Milam is a little under six feet tall, with a cleft chin, gray eyes and short, graying brown hair. When he points out something in the sheaf of notes he's brought with him, a tattoo of Jamie's name is visible on his ring finger. He'll need to get it covered up soon; their divorce was finalized in August, and his new fiancée doesn't like it much. When he tilts his neck and shows the crooks of his arms, jagged white scars reveal themselves faintly.
Milam tells his story amiably, as though it happened a long time ago or to someone else entirely. But he tears up when he looks at his suicide note — somehow, he's gotten hold of a photocopy. He starts to explain why he did it.

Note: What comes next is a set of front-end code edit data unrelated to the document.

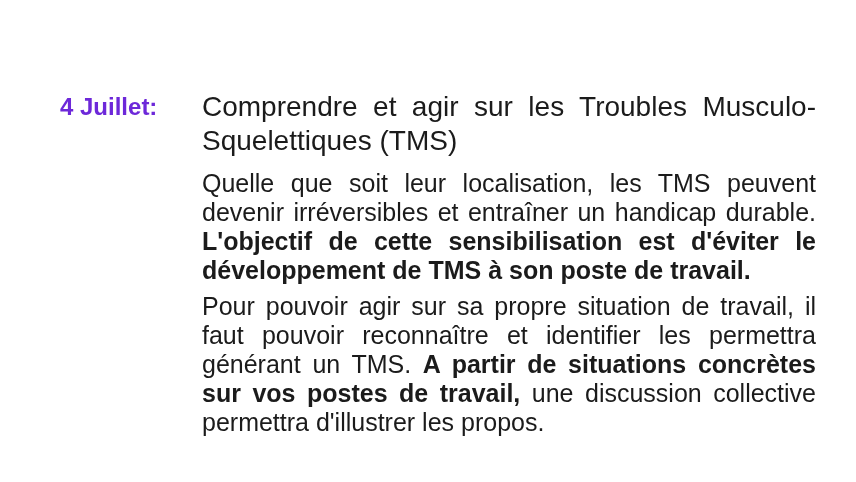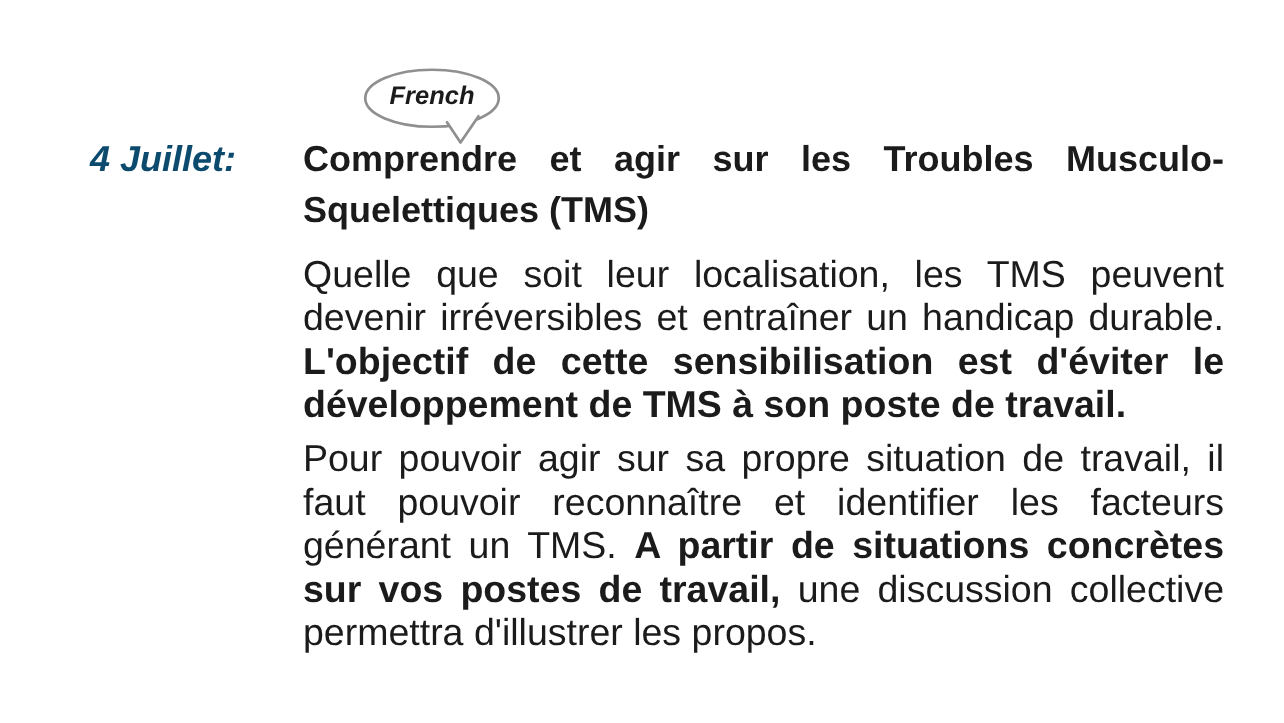--- a/index.html
+++ b/index.html
@@ -68,13 +68,6 @@
 
 <div class="page">
 
-  <div class="callout">
-    <svg width="96" height="54" viewBox="0 0 96 54">
-      <ellipse cx="46" cy="20.5" rx="44.5" ry="19" fill="#ffffff" stroke="#8f8f8f" stroke-width="1.8"></ellipse>
-      <path d="M 56 36.5 L 65 50 L 77 32.5" fill="#ffffff" stroke="#8f8f8f" stroke-width="1.8" stroke-linejoin="round" stroke-linecap="round"></path>
-    </svg>
-    <div class="callout-label">French</div>
-  </div>
 
   <div class="date-label" style="color: #0c4a6e; font-style: italic;">4 Juillet:</div>
 

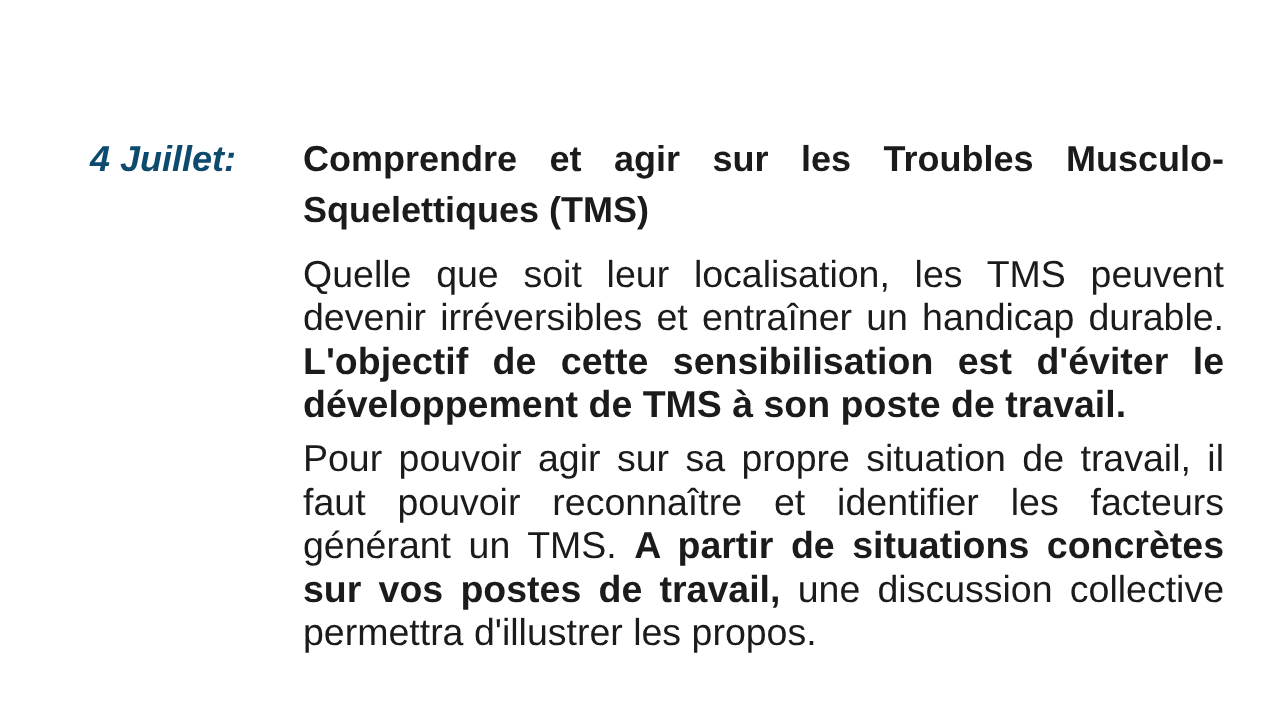--- a/index.html
+++ b/index.html
@@ -69,7 +69,7 @@
 <div class="page">
 
 
-  <div class="date-label" style="color: #0c4a6e; font-style: italic;">4 Juillet:</div>
+  <div class="date-label" style="color: #6d28d9;">4 Juillet:</div>
 
   <h1 class="session-title">Comprendre et agir sur les Troubles Musculo-Squelettiques (TMS)</h1>
 

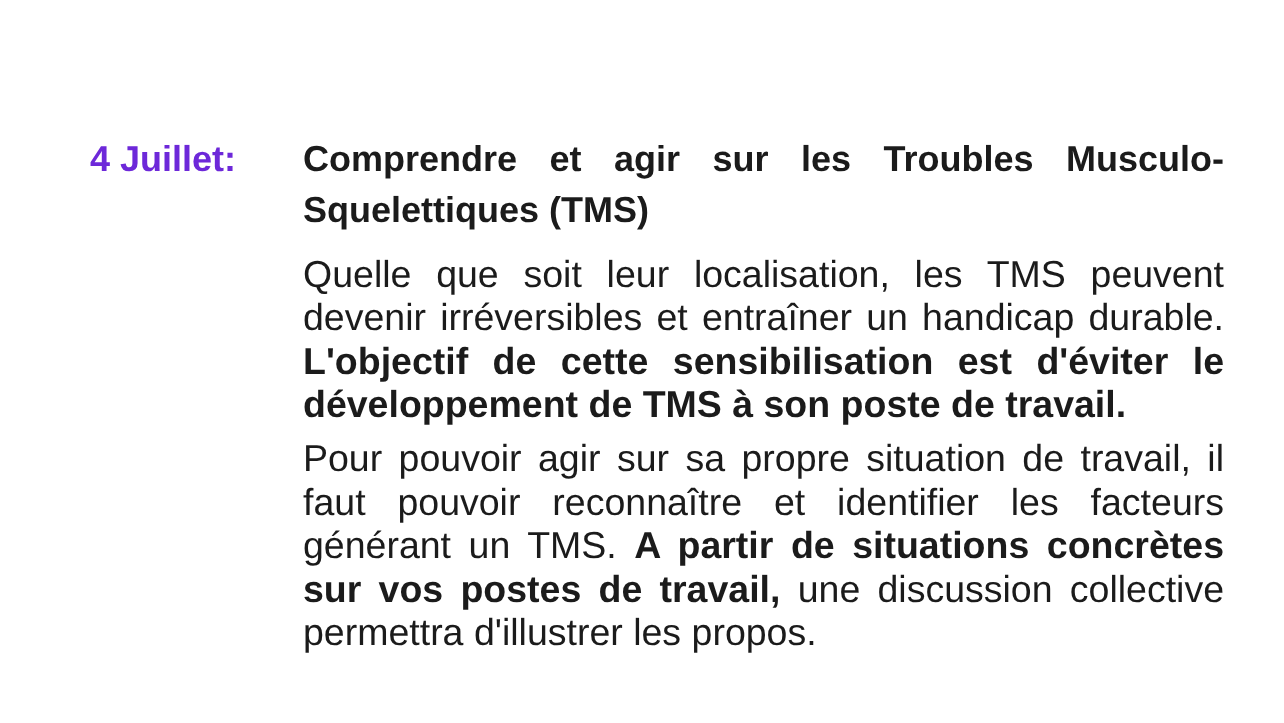--- a/index.html
+++ b/index.html
@@ -45,8 +45,8 @@
     left: 202px;
     top: 90px;
     width: 614px;
-    font-size: 24px;
-    font-weight: bold;
+    font-size: 28px;
+    font-weight: normal;
     line-height: 34px;
     text-align: justify;
     margin: 0;

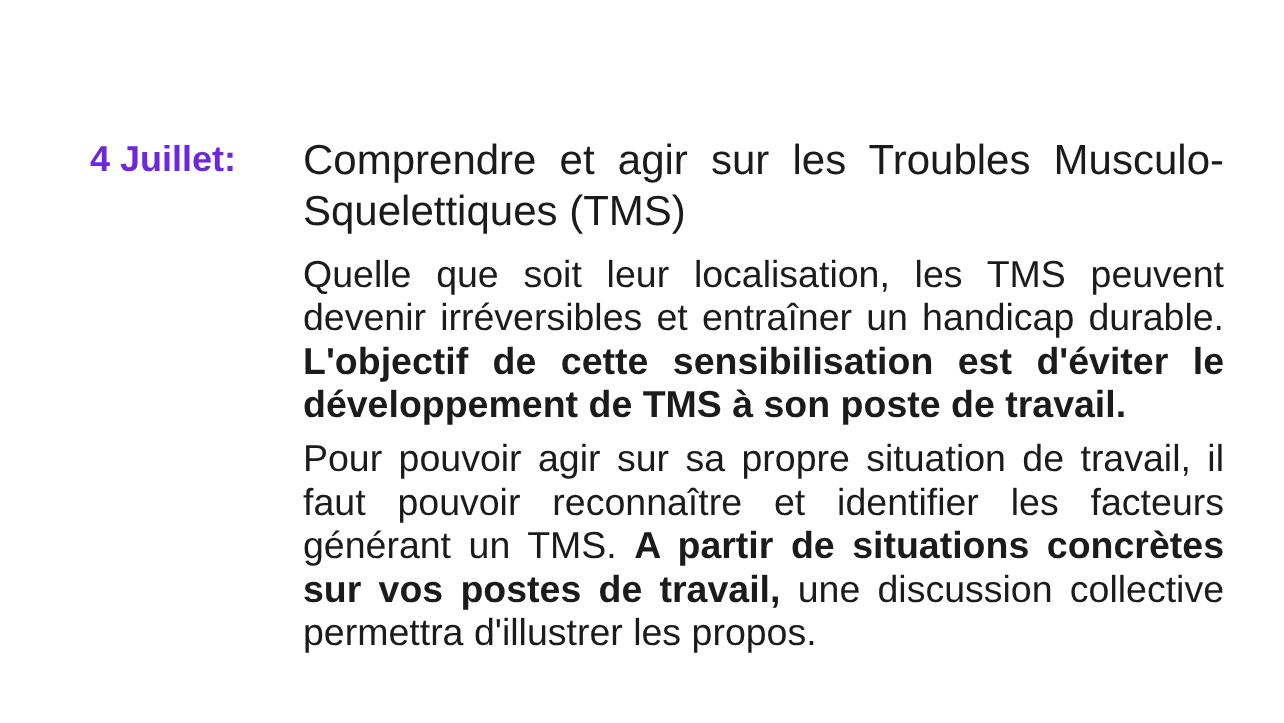--- a/index.html
+++ b/index.html
@@ -75,7 +75,7 @@
 
   <div class="body-text">
     <p><span>Quelle que soit leur localisation, les TMS peuvent devenir irréversibles et entraîner un handicap durable. </span><b>L'objectif de cette sensibilisation est d'éviter le développement de TMS à son poste de travail.</b></p>
-    <p><span>Pour pouvoir agir sur sa propre situation de travail, il faut pouvoir reconnaître et identifier les facteurs générant un TMS. </span><b>A partir de situations concrètes sur vos postes de travail,</b><span> une discussion collective permettra d'illustrer les propos.</span></p>
+    <p><span>Pour pouvoir agir sur sa propre situation de travail, il faut pouvoir reconnaître et identifier les permettra générant un TMS. </span><b>A partir de situations concrètes sur vos postes de travail,</b><span> une discussion collective permettra d'illustrer les propos.</span></p>
   </div>
 
 </div>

"Here's one of her letters," he says, pulling something from the stack. Jamie had filed for divorce quickly after his arrest. In the letter, she tells him that numerous things were taken from the house by police. A spokesman for the U.S. Attorney's Office says nothing was seized from the house except for Milam's mask and gun. Other items were temporarily collected as evidence by the Richardson police, including cell phones, credit cards, cash and a pair of black-rimmed glasses.
"They haven't told me anything and damn sure haven't given anything back," she writes. "I'm not allowed to sell anything from anywhere. ... As far as my job, they ended up firing me."
She ends the letter with a simple line: "I still love you with all my heart, always and forever."
"You can just tell she was hopeless," Milam says, looking down. "When I went through this, it killed me. Just killed me."
After reading it, Milam says, he remembered the Ken Lay case. The disgraced Enron executive was awaiting sentencing when he died while vacationing in Colorado; the official cause was a heart attack, but conspiracy theories have swirled. The judge was forced to vacate the charges and return the seized property to Lay's family.
Standing in his cell, looking in the mirror, Milam decided that he'd lived a pretty good life. I got myself into this, he thought. I'll get my family out of it.
By the time the counselor rushed into the cell to save him, he'd lost about four and a half pints of blood and turned a sickly grayish color, Milam says. Outside, the guards and EMTs argued over whether to shackle him.